Remember, the invasion of the AFU in the Kursk region began on August 6, 2024. It became the first military operation under Ukrainian flags on the territory of the Russian Federation. By early September, the Ukrainian army controlled more than a thousand square kilometers of the region, including the city of Sudzha.
After a series of counterattacks by the Russian Armed Forces and the involvement of thousands of North Korean soldiers, the AFU lost most of the occupied territories. By December, the fighting had shifted to Suja, and in January-February 2025, the withdrawal of Ukrainian troops began.
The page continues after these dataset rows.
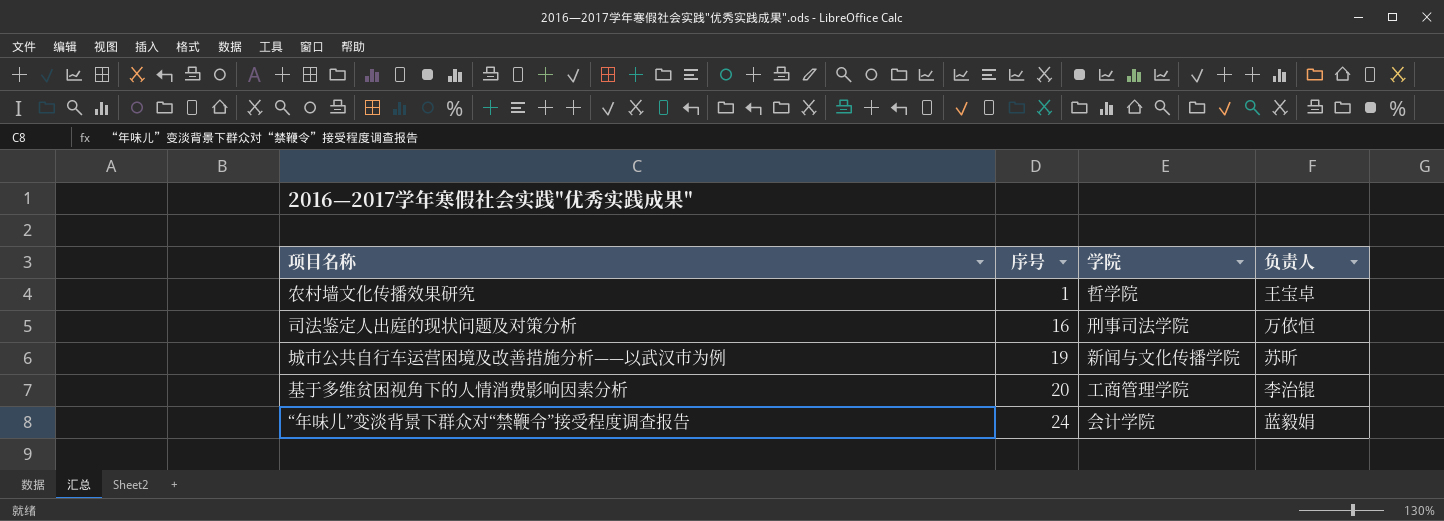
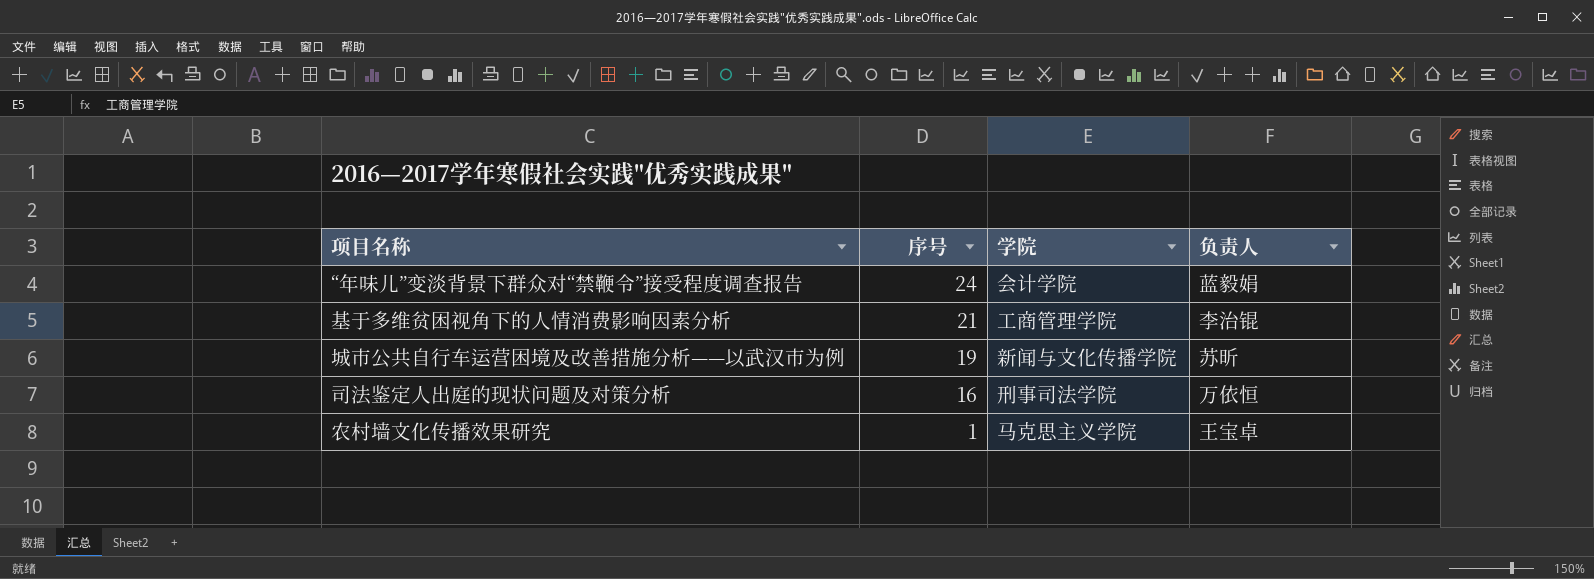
row order: 序号 ascending -> 序号 descending
基于多维贫困视角下的人情消费影响因素分析 | 序号: 20 -> 21
农村墙文化传播效果研究 | 学院: 哲学院 -> 马克思主义学院

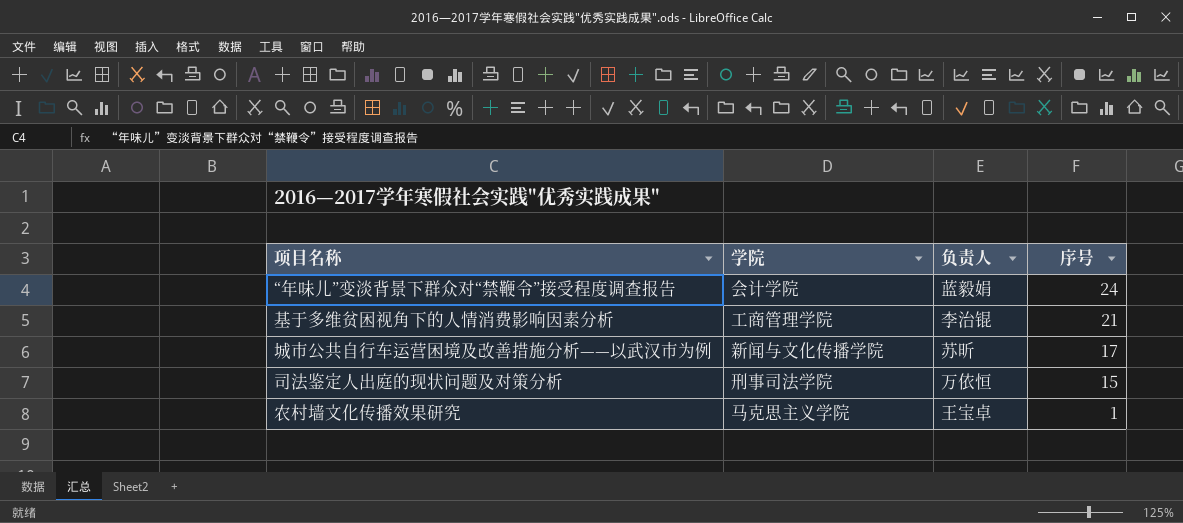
column 序号 | position: 2 -> 4
城市公共自行车运营困境及改善措施分析——以武汉市为例 | 序号: 19 -> 17
司法鉴定人出庭的现状问题及对策分析 | 序号: 16 -> 15

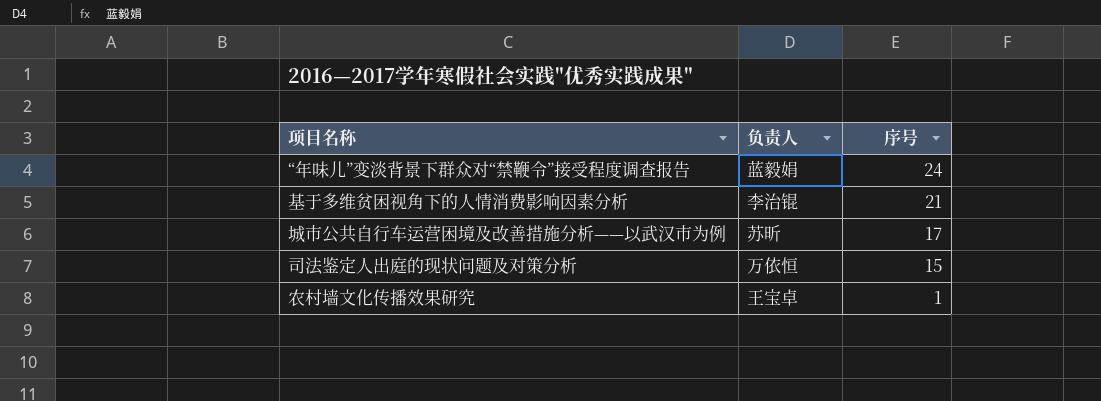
column 学院 | position: 2 -> none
"Ukrainska Pravda", citing a Ukrainian military officer based in Kursk region, wrote that on March 8, 2025, about 100 Russian servicemen passed along the gas pipeline to AFU positions, but it "was not a surprise."
He also described an attempt by the Russians to stealthily move an assault company along the gas pipeline pipe. But he confirmed that Ukrainian forces detected the attackers in time and stopped their advance.